EXERCISE DATA —

--- --- ---

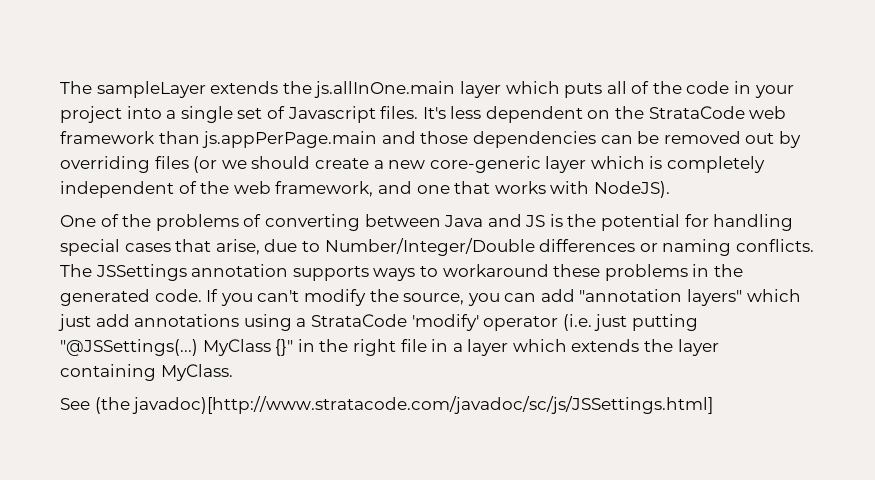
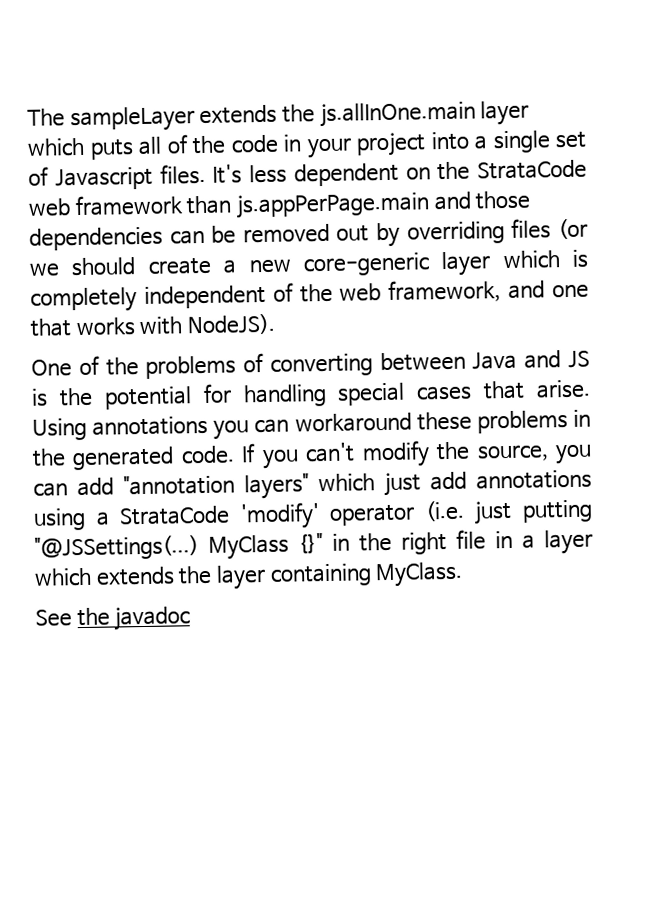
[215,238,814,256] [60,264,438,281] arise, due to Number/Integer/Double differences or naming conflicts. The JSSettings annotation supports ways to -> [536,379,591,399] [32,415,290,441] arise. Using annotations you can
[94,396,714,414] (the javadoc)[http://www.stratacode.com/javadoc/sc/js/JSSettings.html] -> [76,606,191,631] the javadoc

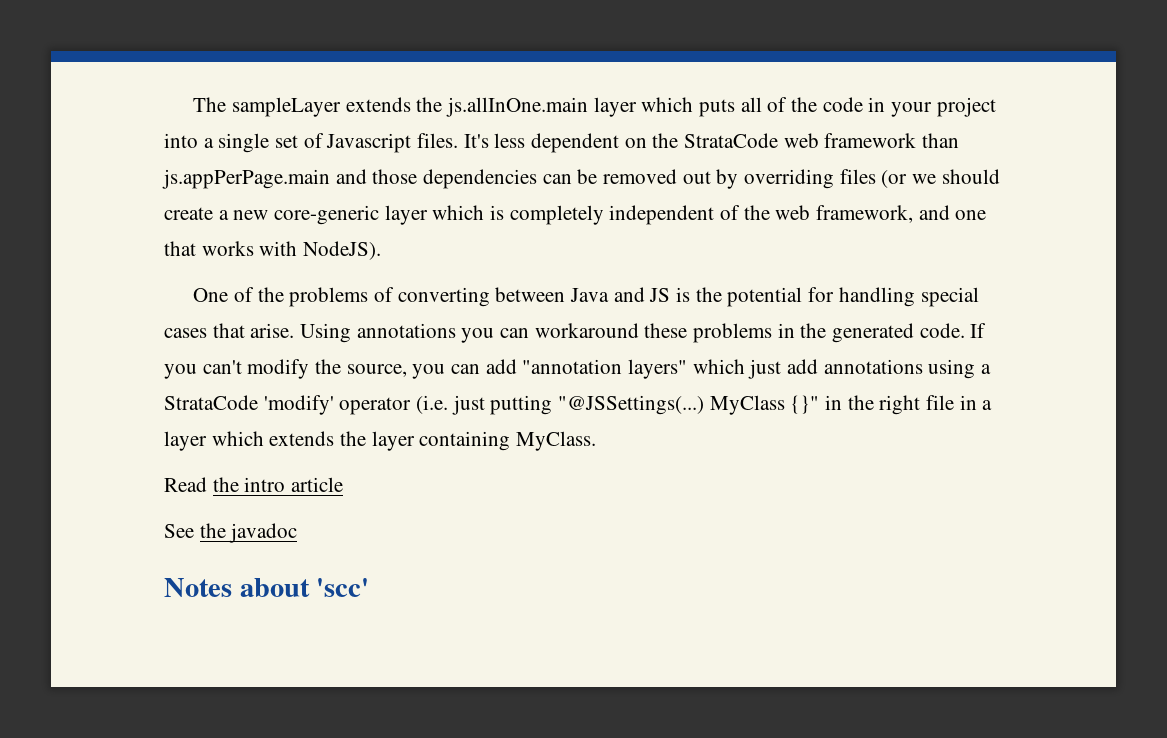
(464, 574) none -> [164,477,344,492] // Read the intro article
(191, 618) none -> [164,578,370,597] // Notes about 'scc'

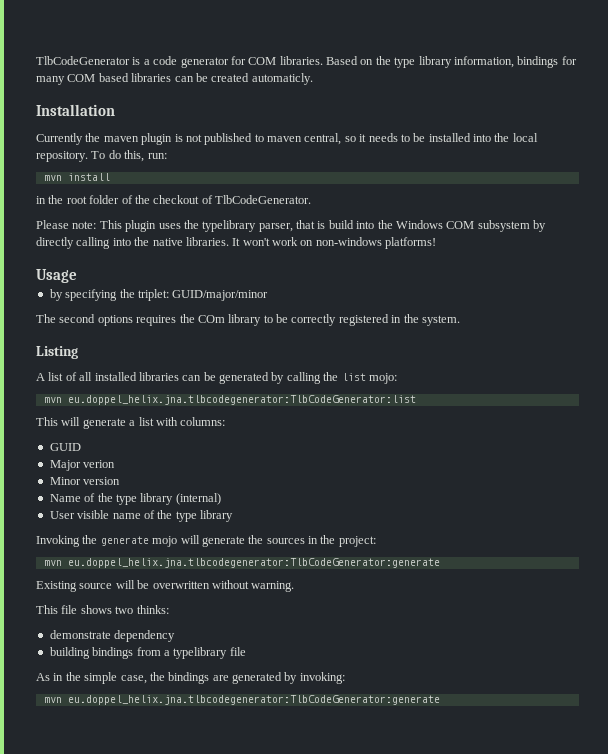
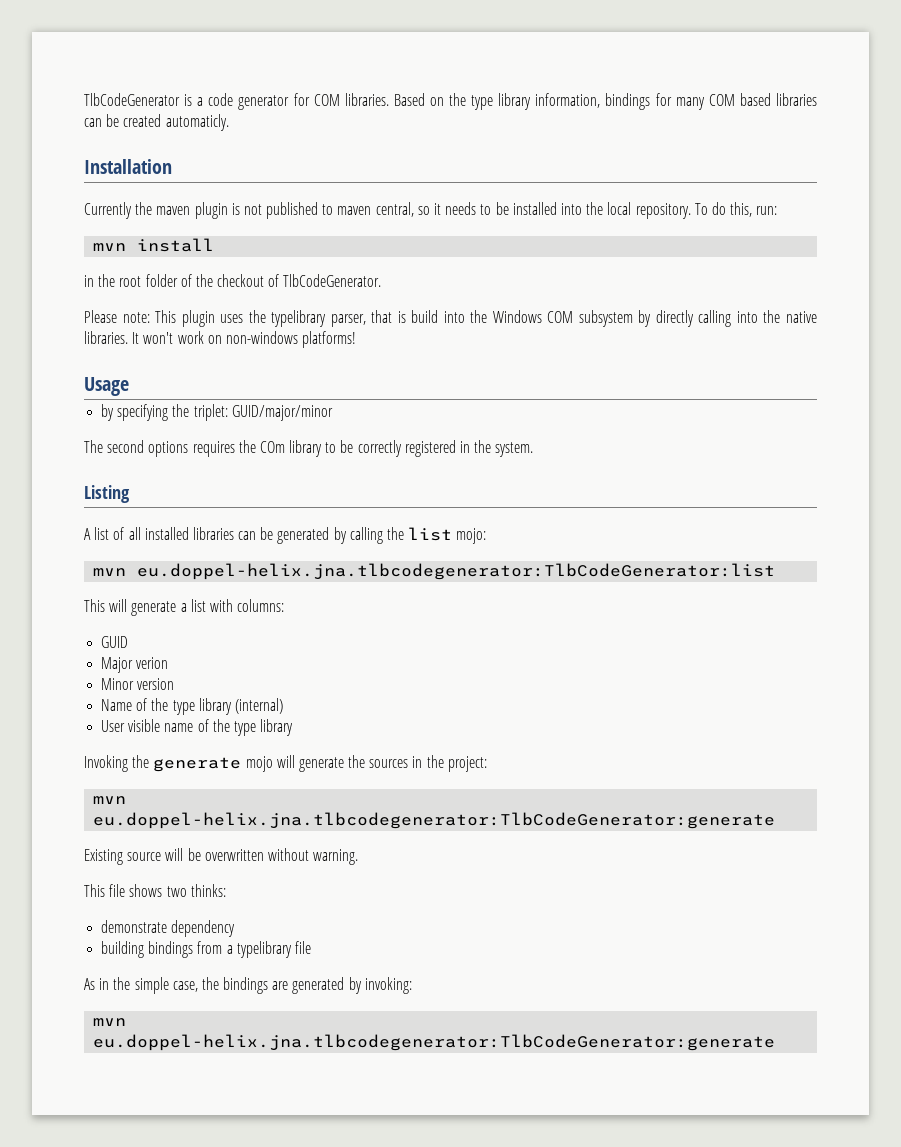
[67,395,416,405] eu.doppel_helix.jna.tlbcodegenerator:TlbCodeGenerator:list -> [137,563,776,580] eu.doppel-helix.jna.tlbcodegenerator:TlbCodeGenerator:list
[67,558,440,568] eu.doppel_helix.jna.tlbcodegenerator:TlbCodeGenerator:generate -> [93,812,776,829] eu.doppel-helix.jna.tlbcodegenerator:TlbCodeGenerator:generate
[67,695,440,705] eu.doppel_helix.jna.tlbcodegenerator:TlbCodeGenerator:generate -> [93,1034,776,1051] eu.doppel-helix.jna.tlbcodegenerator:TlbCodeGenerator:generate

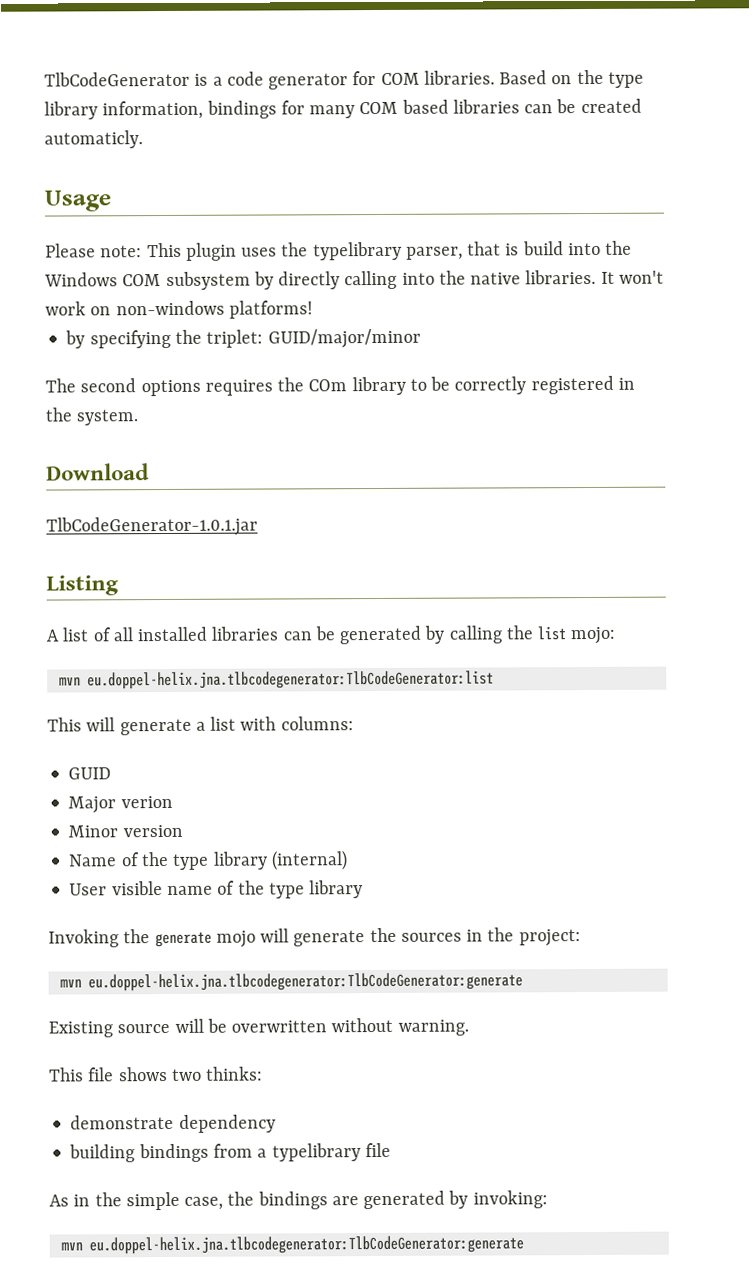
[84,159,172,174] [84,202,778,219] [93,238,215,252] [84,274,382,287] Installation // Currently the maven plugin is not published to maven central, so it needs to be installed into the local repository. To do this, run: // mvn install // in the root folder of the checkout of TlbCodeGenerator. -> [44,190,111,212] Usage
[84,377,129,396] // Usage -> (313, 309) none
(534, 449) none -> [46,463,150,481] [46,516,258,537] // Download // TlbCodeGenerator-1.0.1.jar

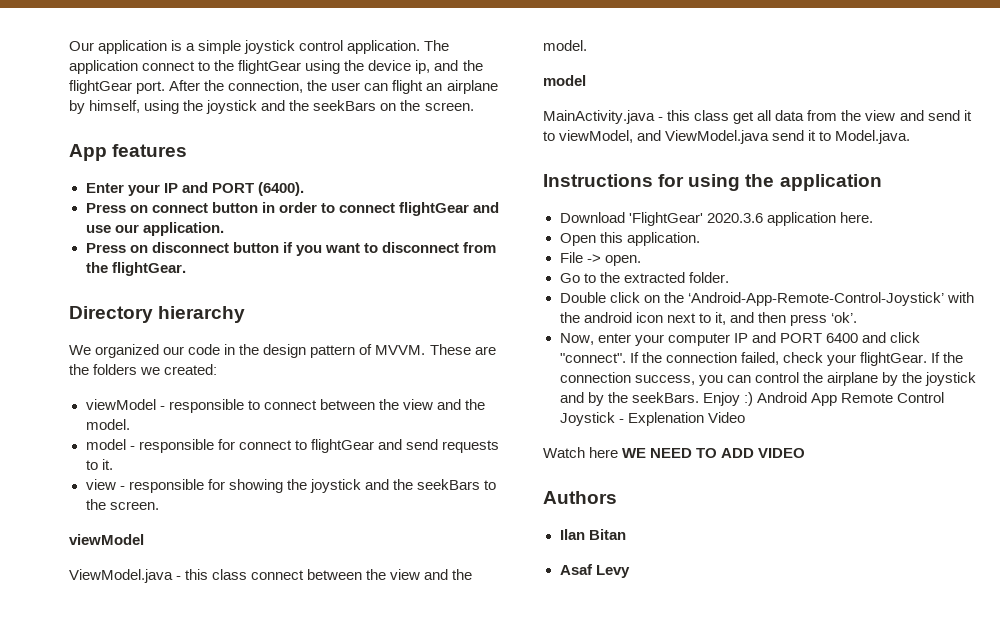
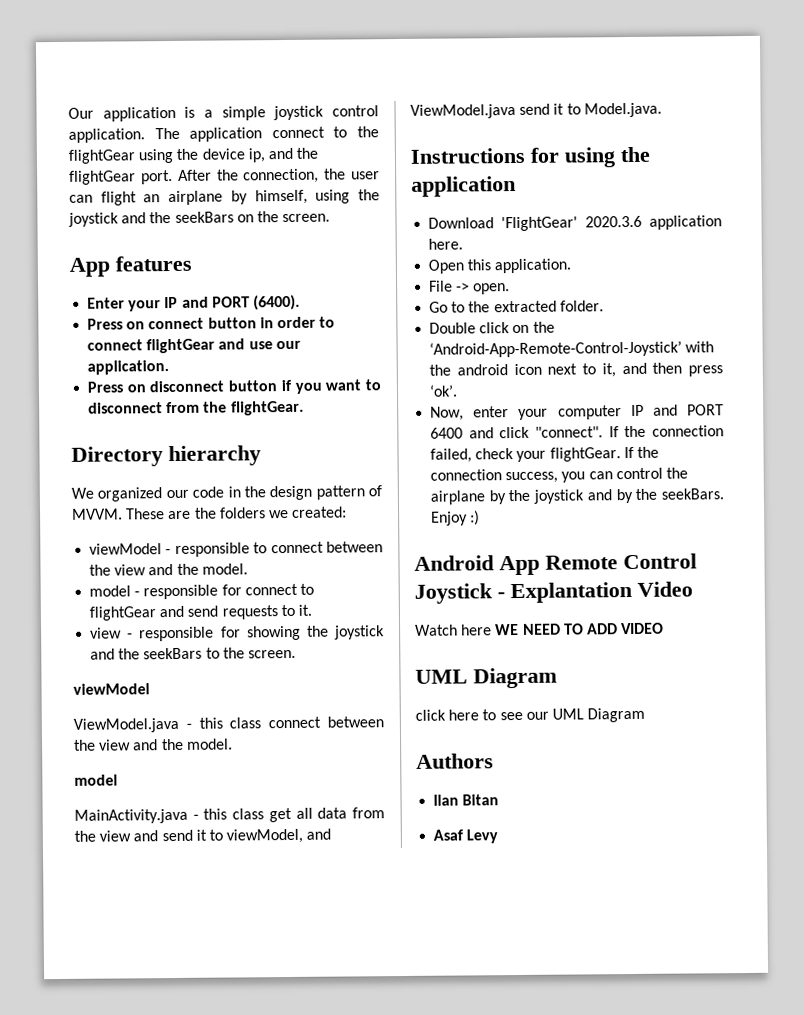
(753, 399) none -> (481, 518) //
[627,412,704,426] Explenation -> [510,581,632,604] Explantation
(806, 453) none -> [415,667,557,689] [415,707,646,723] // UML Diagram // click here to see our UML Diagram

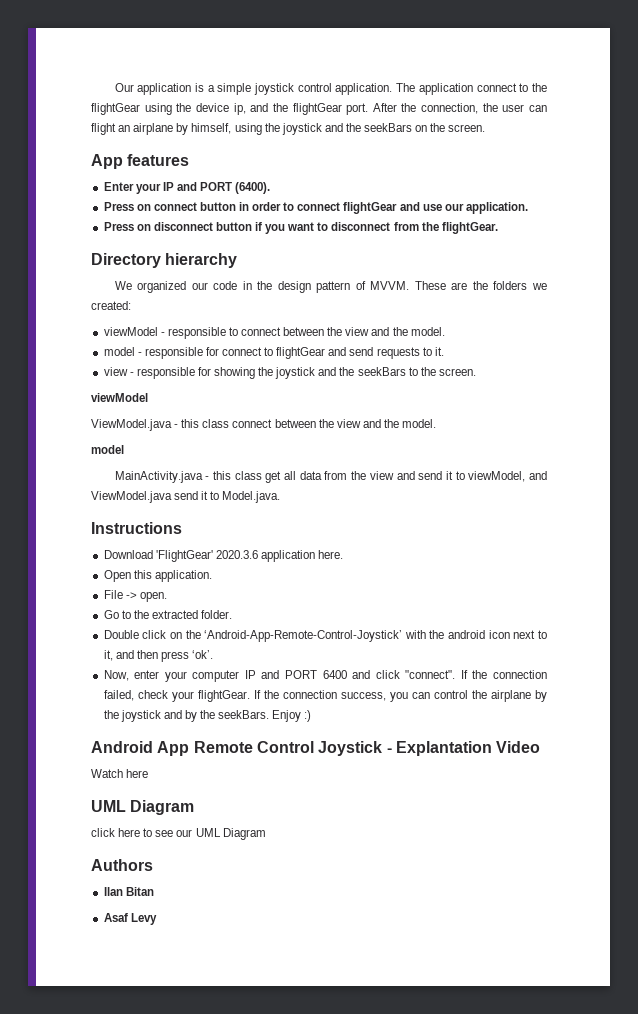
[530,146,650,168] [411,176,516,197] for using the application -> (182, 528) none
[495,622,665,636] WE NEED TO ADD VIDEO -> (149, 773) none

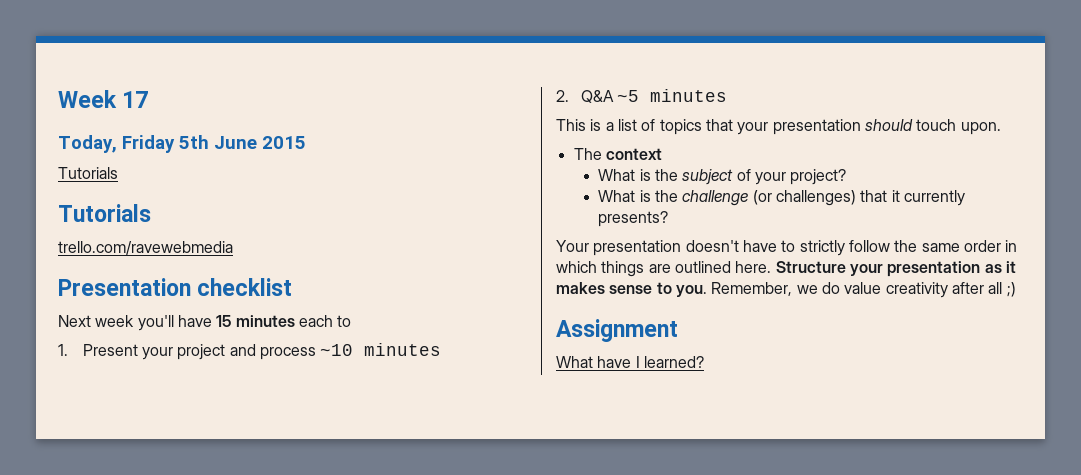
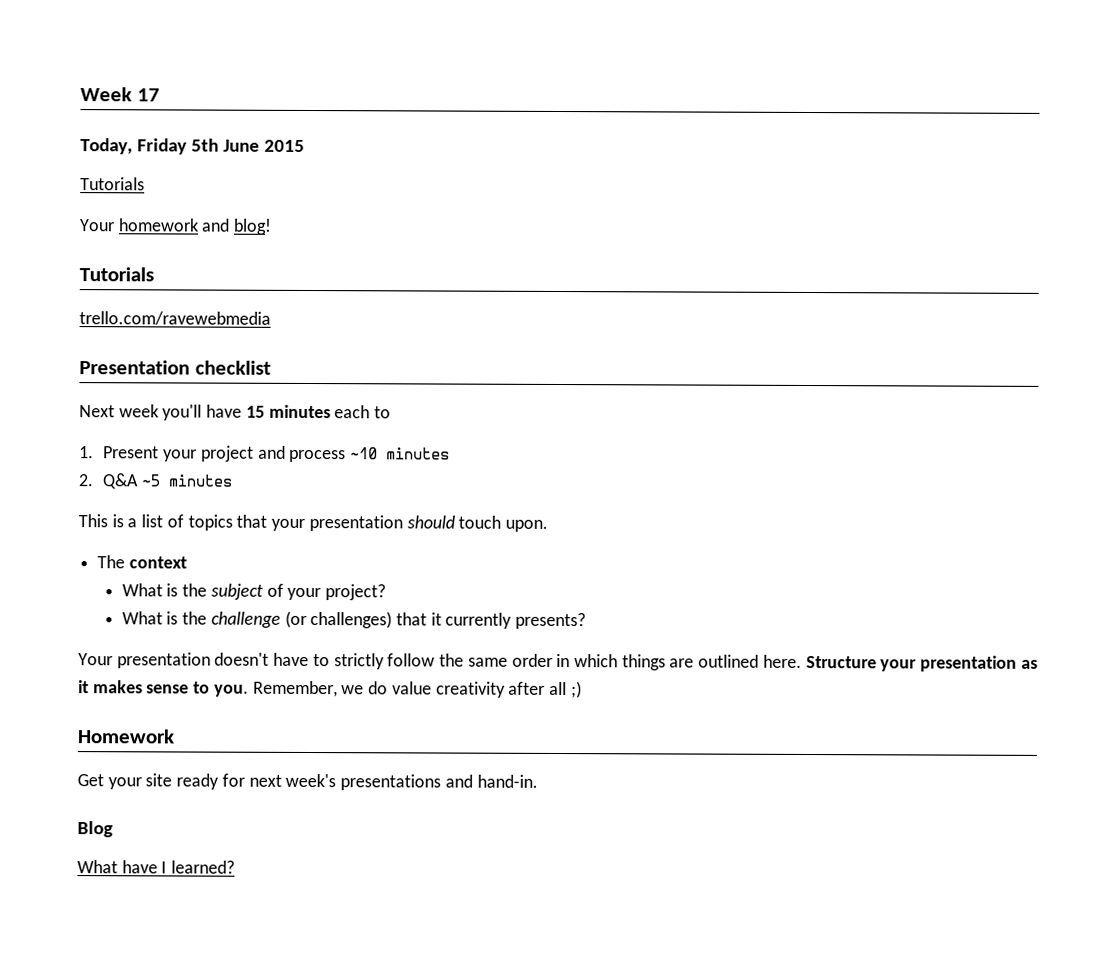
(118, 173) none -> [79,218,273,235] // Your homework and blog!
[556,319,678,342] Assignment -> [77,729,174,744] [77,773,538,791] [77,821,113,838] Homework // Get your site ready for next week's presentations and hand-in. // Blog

--- --- ---

EXERCISE OBJECTIVE — Write out the data word for word, with every picture dropped.

TASK SOLUTION —
[215,238,814,256] [60,264,438,281] arise, due to Number/Integer/Double differences or naming conflicts. The JSSettings annotation supports ways to -> [536,379,591,399] [32,415,290,441] arise. Using annotations you can
[94,396,714,414] (the javadoc)[http://www.stratacode.com/javadoc/sc/js/JSSettings.html] -> [76,606,191,631] the javadoc

(464, 574) none -> [164,477,344,492] // Read the intro article
(191, 618) none -> [164,578,370,597] // Notes about 'scc'

[67,395,416,405] eu.doppel_helix.jna.tlbcodegenerator:TlbCodeGenerator:list -> [137,563,776,580] eu.doppel-helix.jna.tlbcodegenerator:TlbCodeGenerator:list
[67,558,440,568] eu.doppel_helix.jna.tlbcodegenerator:TlbCodeGenerator:generate -> [93,812,776,829] eu.doppel-helix.jna.tlbcodegenerator:TlbCodeGenerator:generate
[67,695,440,705] eu.doppel_helix.jna.tlbcodegenerator:TlbCodeGenerator:generate -> [93,1034,776,1051] eu.doppel-helix.jna.tlbcodegenerator:TlbCodeGenerator:generate

[84,159,172,174] [84,202,778,219] [93,238,215,252] [84,274,382,287] Installation // Currently the maven plugin is not published to maven central, so it needs to be installed into the local repository. To do this, run: // mvn install // in the root folder of the checkout of TlbCodeGenerator. -> [44,190,111,212] Usage
[84,377,129,396] // Usage -> (313, 309) none
(534, 449) none -> [46,463,150,481] [46,516,258,537] // Download // TlbCodeGenerator-1.0.1.jar

(753, 399) none -> (481, 518) //
[627,412,704,426] Explenation -> [510,581,632,604] Explantation
(806, 453) none -> [415,667,557,689] [415,707,646,723] // UML Diagram // click here to see our UML Diagram

[530,146,650,168] [411,176,516,197] for using the application -> (182, 528) none
[495,622,665,636] WE NEED TO ADD VIDEO -> (149, 773) none

(118, 173) none -> [79,218,273,235] // Your homework and blog!
[556,319,678,342] Assignment -> [77,729,174,744] [77,773,538,791] [77,821,113,838] Homework // Get your site ready for next week's presentations and hand-in. // Blog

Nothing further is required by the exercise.